We have analyzed the financial report of Yongxin shares before, and now they have released their annual report for 2023, so let's take a look at it again. Huangshan Yongxin Co., Ltd. (hereinafter referred to as Yongxin Co., Ltd.) was established in May 1992 and listed on the main board of the Shenzhen Stock Exchange in July 2004.
Yongxin Co., Ltd. mainly produces and operates high-tech products such as plastic color printing composite flexible packaging materials, functional packaging materials, special-shaped injection packaging, blister materials and new inks, involving food, medicine, daily chemicals, electronics, aviation and other fields, and is a leading enterprise in China's packaging industry.
From the perspective of its revenue composition, "plastic flexible packaging film" is its business with a high growth rate, and the proportion has also increased, reaching 155%;"Color printing and packaging materials" is its core business, and in 2023, it will maintain the revenue scale of 2022, accounting for a slight decline, but it is still the largest business accounting for more than three-quarters; Other businesses are similar to "color printing and packaging materials", which are basically stable or the amount is small, and the impact is limited.
In 2023, Yongxin's revenue will increase by 23%, net profit increased by 125%, both hitting new highs. However, the growth rate, especially the growth rate of revenue, has been slow, even slower than the growth rate of domestic GDP in the same period.
Although the domestic market is still the main market for nearly ninety percent of Yongxin's shares, its growth rate is only 12%, and the growth is only slightly higher than that of the international market. It seems that the domestic ceiling has appeared, and the expansion of the international market may also have a big problem, because the unit price of the products operated by Yongxin shares is not too high, after deducting transportation costs, etc., the international "comparative advantage" of its products may not be too large.
In terms of quarters, from the second quarter of 2022 to the third quarter of 2023, the performance of these six quarters has been quite good, with year-on-year growth in revenue and higher growth in net profit, and the net profit growth rate in each quarter has exceeded 10%. The performance in the fourth quarter of 2023 is relatively poor, and the revenue has also shown a year-on-year situation**, and the net profit growth is also less. If this is only a quarterly or temporary situation, it is fine, otherwise, growth in 2024 could slow further.
Gross profit margin rebounded sharply in 2023 after declining in the previous two years and hit a new high in recent years, which was the main reason for its profitability improvement in 2023. The net sales margin curve is basically parallel to the gross margin curve, and the two curves have been close in the first two years, and they seem to be expanding again in 2023. Although the return on equity has the ** in 2021, it is generally in a state of continuous growth, with 17The level of 7% is considered to be a relatively good performance in the industry.
The main reason for the change in profitability is the gross profit margin, that is, the fluctuation of the ratio of operating costs to revenue, during which expenses will fall to less than 10% in 2022, and will rebound in 2023.
In terms of other income, asset impairment losses have increased significantly in the past two years, and in 2023, these losses will basically offset the income from investment income and subsidies, and in general, the impact of other income on net profit is small.
In terms of quarters, after the gross profit margin continued to rise, it will be ** in the fourth quarter of 2023, combined with the situation in the fourth quarter of 2022, it seems that from 2024, it is more likely to continue the original level.
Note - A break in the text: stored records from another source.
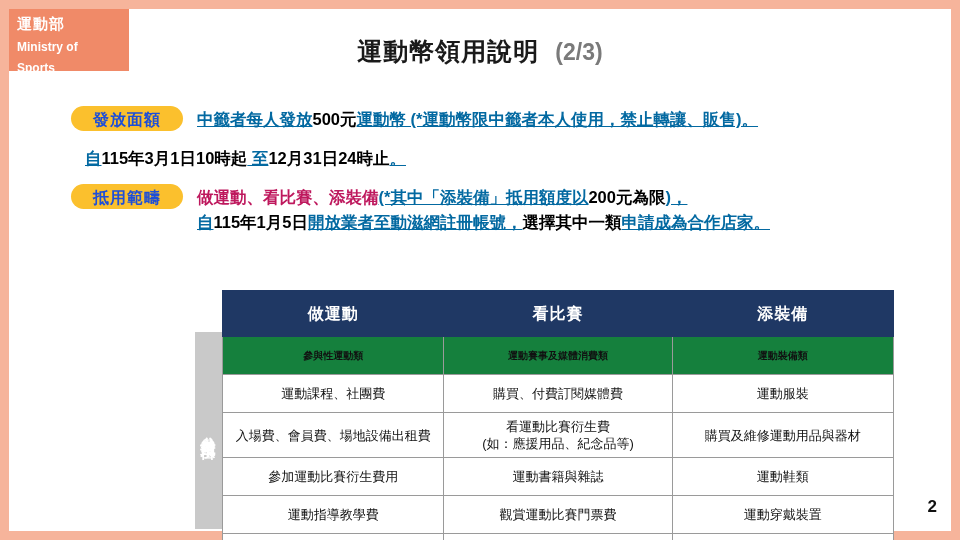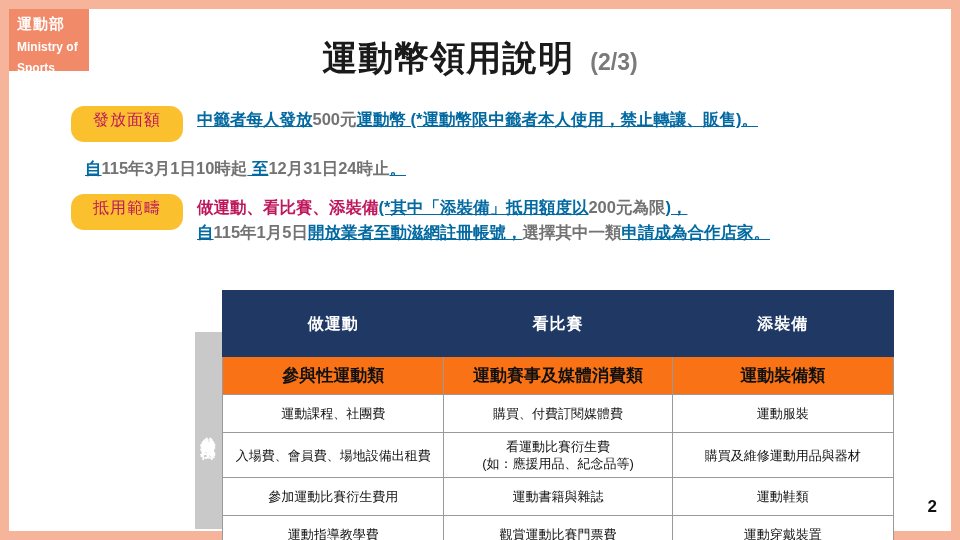--- a/index.html
+++ b/index.html
@@ -13,21 +13,21 @@
   #slide {
     position: relative;
     width: 960px; height: 540px;
     background: #ffffff;
     border: 9px solid #f6b49b;
   }
   
   .logo {
     position: absolute;
     left: 0; top: 0;
-    width: 80px; height: 62px;
+    width: 120px; height: 62px;
     background: #f08a68;
     color: #ffffff;
     padding: 6px 6px 0 8px;
   }
   .logo-cn {
     font-size: 15px;
     font-weight: bold;
     letter-spacing: 1px;
     line-height: 17px;
   }
@@ -37,21 +37,21 @@
     line-height: 12px;
     margin-top: 9px;
   }
   
   .title-wrap {
     position: absolute;
     left: 0; right: 0; top: 26px;
     text-align: center;
   }
   .title-main {
-    font-size: 35px;
+    font-size: 25px;
     font-weight: bold;
     color: #1a1a1a;
     letter-spacing: 1px;
   }
   .title-sub {
     font-size: 23px;
     font-weight: bold;
     color: #7a7a7a;
     margin-left: 16px;
   }
@@ -63,38 +63,38 @@
   }
   .row {
     display: flex;
     align-items: flex-start;
     margin-bottom: 12px;
   }
   .tag {
     flex: 0 0 auto;
     width: 112px;
     background: #fbc02d;
-    color: #be185d;
+    color: #1d4ed8;
     font-size: 16px;
-    font-weight: normal;
+    font-weight: bold;
     text-align: center;
     border-radius: 13px;
-    padding: 4px 0 11px 0;
+    padding: 4px 0 0 0;
     letter-spacing: 1px;
     margin-top: 1px;
   }
   .row-text {
     margin-left: 14px;
     font-size: 16.5px;
     font-weight: bold;
     line-height: 25px;
     color: #111111;
     padding-top: 2px;
   }
-  .r { color: #737373; }
+  .r { color: #000000; }
   .b { color: #be185d; }
   .k { color: #0369a1; text-decoration: underline; }
   .line2 { display: block; }
   
   .side-label {
     position: absolute;
     left: 186px; top: 323px;
     width: 27px; height: 197px;
     background: #c9c9c9;
     color: #ffffff;
@@ -127,27 +127,27 @@
     color: #111111;
     padding: 5px 8px;
     line-height: 17px;
   }
   thead th.head {
     background: #1f3864;
     color: #ffffff;
     font-size: 16px;
     font-weight: bold;
     letter-spacing: 1px;
-    padding: 24px 3px;
+    padding: 14px 3px;
     border: 1px solid #1f3864;
   }
   tr.subhead td {
-    background: #f97316;
-    font-weight: bold;
-    font-size: 17px;
+    background: #15803d;
+    font-weight: bold;
+    font-size: 10px;
     padding: 4px 3px;
   }
   tbody td { background: #ffffff; height: 38px; }
   
   .page-num {
     position: absolute;
     right: 14px; bottom: 14px;
     font-size: 17px;
     font-weight: bold;
     color: #111111;

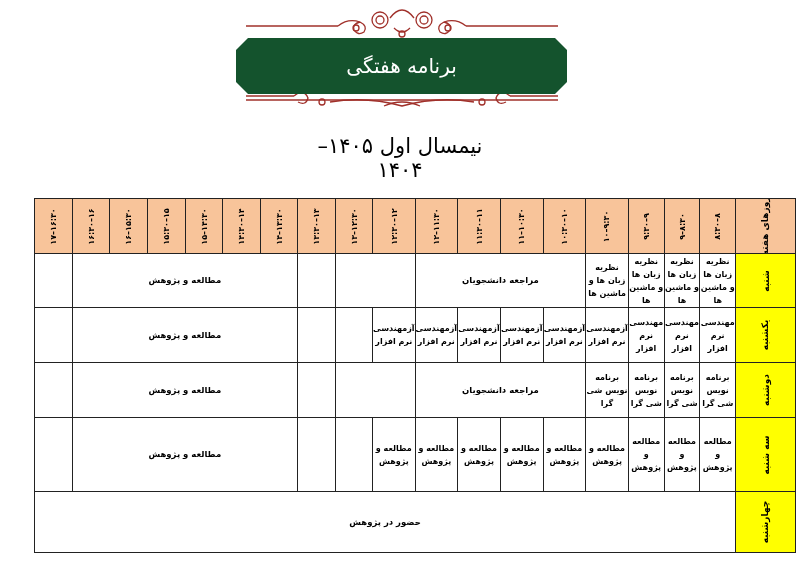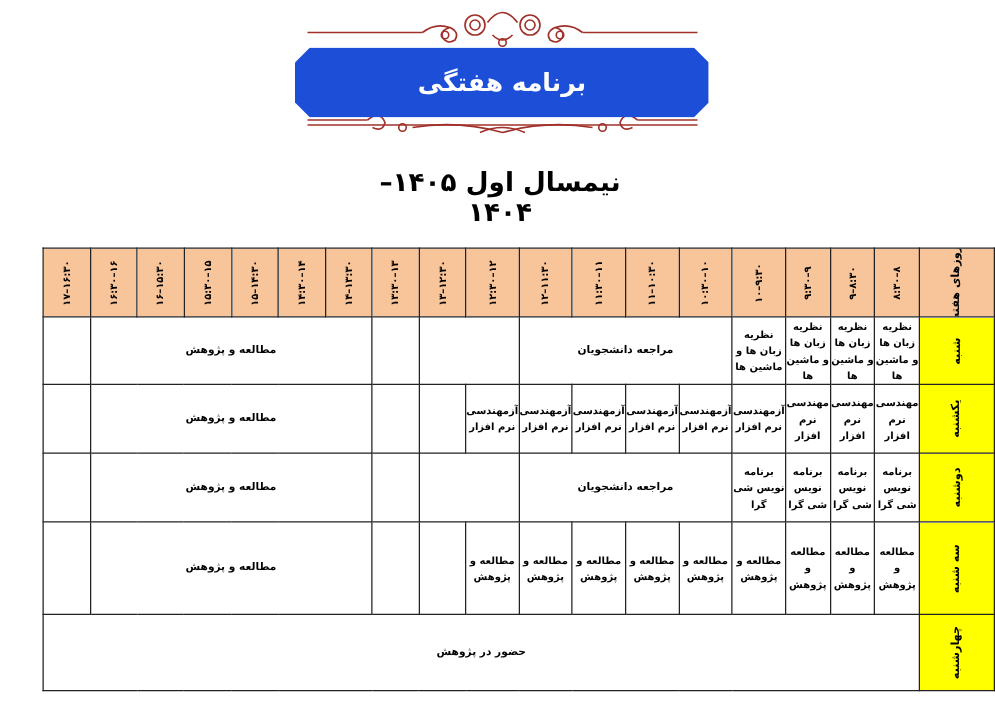--- a/index.html
+++ b/index.html
@@ -1,25 +1,25 @@
 <!DOCTYPE html>
 <html><head>
 <meta charset="utf-8">
 <style>
   html, body { margin:0; padding:0; background:#ffffff; }
   body { width:796px; height:563px; position:relative; overflow:hidden; font-family:"DejaVu Sans", sans-serif; }
   .banner-wrap { position:absolute; left:234px; top:4px; width:336px; height:112px; }
   .orn-svg { position:absolute; left:0; top:0; }
   .banner {
     position:absolute; left:2px; top:34px; width:331px; height:56px;
-    background:#1d4ed8; display:flex; align-items:center; justify-content:center;
-    color:#fff; font-weight:bold; font-size:20px; direction:rtl;
+    background:#14532d; display:flex; align-items:center; justify-content:center;
+    color:#fff; font-weight:normal; font-size:20px; direction:rtl;
     clip-path: polygon(12px 0, calc(100% - 12px) 0, 100% 12px, 100% calc(100% - 12px), calc(100% - 12px) 100%, 12px 100%, 0 calc(100% - 12px), 0 12px);
   }
-  .subtitle { position:absolute; left:300px; top:134px; width:200px; text-align:center; font-weight:bold; font-size:21px; direction:rtl; color:#000; }
+  .subtitle { position:absolute; left:300px; top:134px; width:200px; text-align:center; font-weight:normal; font-size:21px; direction:rtl; color:#000; }
   table.sched {
     position:absolute; left:34px; top:198px; border-collapse:collapse; table-layout:fixed;
     direction:ltr; font-size:8px; font-weight:bold;
   }
   table.sched td, table.sched th { border:1.5px solid #222; padding:0; text-align:center; vertical-align:middle; overflow:hidden; }
   table.sched th { background:#f8c49a; height:54px; font-weight:bold; }
   .vtext { display:inline-block; transform:rotate(-90deg); white-space:nowrap; font-size:8px; direction:ltr; }
   .vday { display:inline-block; transform:rotate(-90deg); white-space:nowrap; font-size:9px; direction:rtl; }
   td.day { background:#ffff00; }
   th.dayhead { background:#f8c49a; }

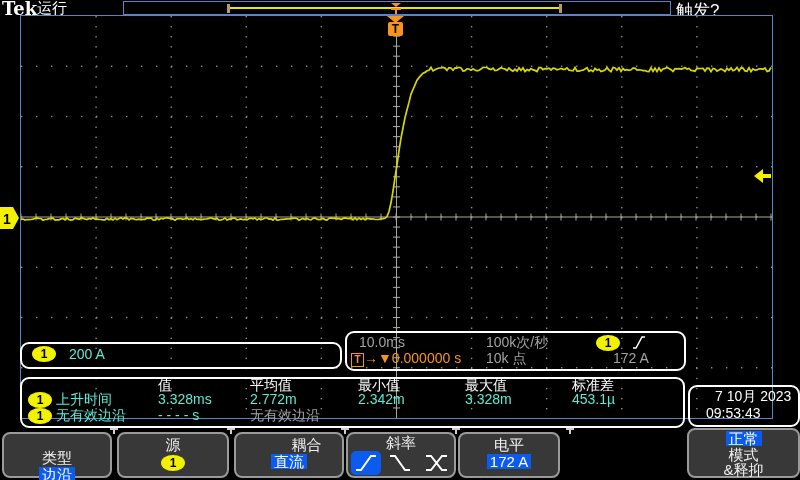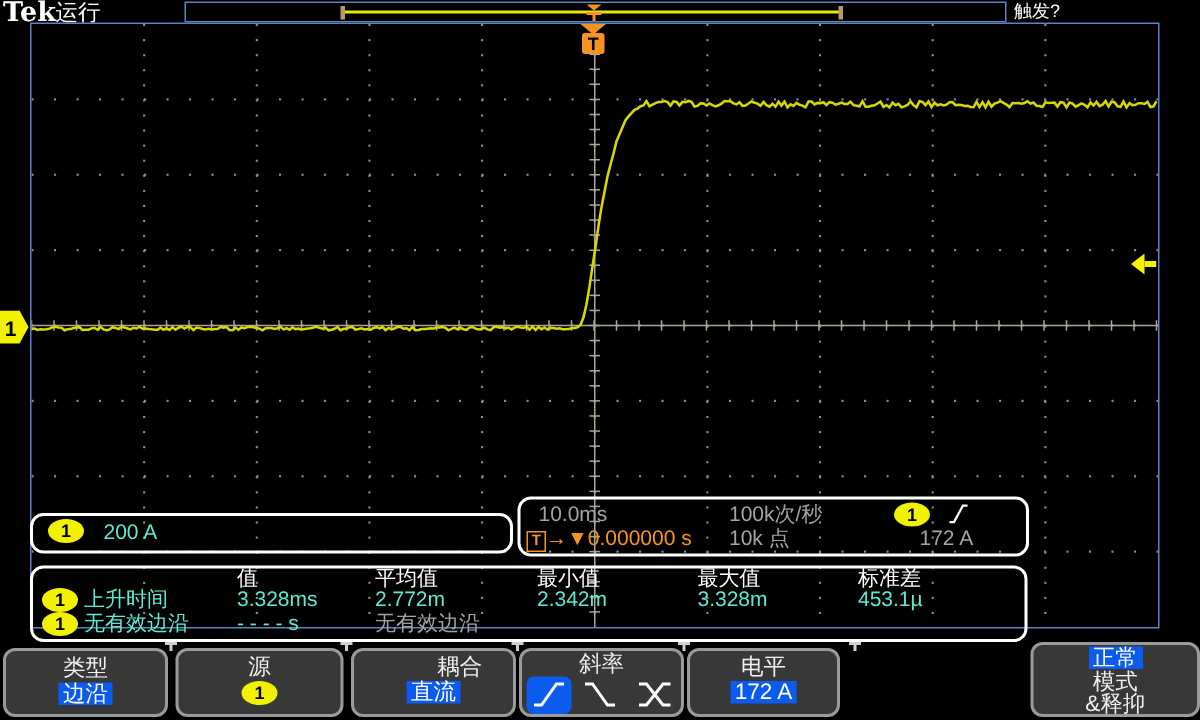--- a/index.html
+++ b/index.html
@@ -2,21 +2,21 @@
 <html><head>
 <meta charset="utf-8">
 <style>
   html,body{margin:0;padding:0;background:#000;}
   #screen{position:relative;width:800px;height:480px;background:#000;overflow:hidden;
     font-family:"Liberation Sans","DejaVu Sans",sans-serif;color:#fff;}
   .abs{position:absolute;}
   
   #logo{left:2px;top:-2px;font-family:"DejaVu Serif",serif;font-weight:bold;font-size:18px;}
   #run-status{left:37px;top:-1px;font-size:15px;}
-  #trig-status{left:676px;top:-1px;font-size:12px;}
+  #trig-status{left:676px;top:-1px;font-size:17px;}
   
   #acqbar{left:123px;top:1px;width:546px;height:12px;border:1px solid #5b84c4;background:#000;}
   #acq-line{left:106px;top:5px;width:331px;height:2px;background:#e8e800;}
   .acq-bracket{top:2px;width:3px;height:9px;background:#b89a65;}
   
   #display{left:20px;top:15px;width:751px;height:402px;border:1px solid #5b84c4;background:#000;}
   #gratsvg{position:absolute;left:0;top:0;}
   
   #ch-flag{left:0px;top:207px;width:20px;height:23px;}
   
@@ -937,29 +937,33 @@
       <span class="mc yel" style="left:550px;">453.1µ</span>
     </div>
     <div class="mrow" style="top:28px;">
       <span class="mc badge" style="left:6px;top:1px;">1</span>
       <span class="mc yel" style="left:34px;">无有效边沿</span>
       <span class="mc yel" style="left:136px;">- - - - s</span>
       <span class="mc wht" style="left:228px;">无有效边沿</span>
     </div>
   </div>
 
+  <div class="abs robox" id="dt-box">
+    <span class="abs" style="left:25px;top:1px;white-space:nowrap;">7 10月 2023</span>
+    <span class="abs" style="left:16px;top:18px;">09:53:43</span>
+  </div>
 
   <div class="abs gaptick" style="left:110px;top:428px;"></div>
   <div class="abs gaptick" style="left:227px;top:428px;"></div>
   <div class="abs gaptick" style="left:341px;top:428px;"></div>
   <div class="abs gaptick" style="left:452px;top:428px;"></div>
   <div class="abs gaptick" style="left:566px;top:428px;"></div>
 
   <div class="abs mbox" style="left:2px;top:432px;width:110px;height:46px;">
-    <div style="margin-top:4px;">类型</div>
+    <div style="margin-top:16px;">类型</div>
     <div style="margin-top:2px;"><span class="hl">边沿</span></div>
   </div>
 
   <div class="abs mbox" style="left:117px;top:432px;width:112px;height:46px;">
     <div style="margin-top:3px;">源</div>
     <div style="margin-top:2px;"><span class="badge">1</span></div>
   </div>
 
   <div class="abs mbox" style="left:234px;top:432px;width:110px;height:46px;">
     <div style="margin-top:3px;padding-left:35px;">耦合</div>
The profitability of the main business continued to improve, and it was still the first in the fourth quarter, and the expenses during the quarter were evenly averaged, and the main influencing factor for the profitability of the main business was the gross profit margin.
The performance of cash flow is relatively good, the net cash flow of operating activities continues to be stable, and it can basically meet the needs of its fixed asset investment, but Yongxin shares are still relatively active in financing, and the addition and subtraction of financing are still done. In 2023, they have significantly reduced their investment in fixed assets, and combined with their slower growth revenues, it seems that they are also psychologically accepting of slower growth in the future.
The long-term and short-term solvency of Yongxin shares is very strong, and there do not seem to be too many problems worth talking about in this regard.
For companies like Yongxin that are engaged in traditional industries and their growth has begun to slow down, it is necessary for us to look at their distribution relationship. In recent years, Yongxin's net profit for employee compensation expenses has continued to grow, but tax revenue will also increase in 2023 after declining in the previous two years.
Considering the decline in the scale of fixed asset investment and the increase in net profit in 2023, if the scale of fixed asset investment in Yongxin shares is still small in 2024, the tax will increase significantly.
Yongxin shares will perform well in 2023, and they can be regarded as relatively excellent enterprises in traditional industries. However, the slowdown in revenue growth is a problem that it needs to solve, and it is obviously unrealistic for such traditional enterprises to continue to grow at a high speed, but at least they must keep up with the growth rate of GDP in the same period in order to be in a state where their status is basically unchanged. As for the fact that slower growth will affect the market ** changes calculated by the relevant valuation model, this is not what financial people are good at, so leave it to those professionals in **.
Disclaimer: The above is a personal analysis and does not constitute investment advice to anyone!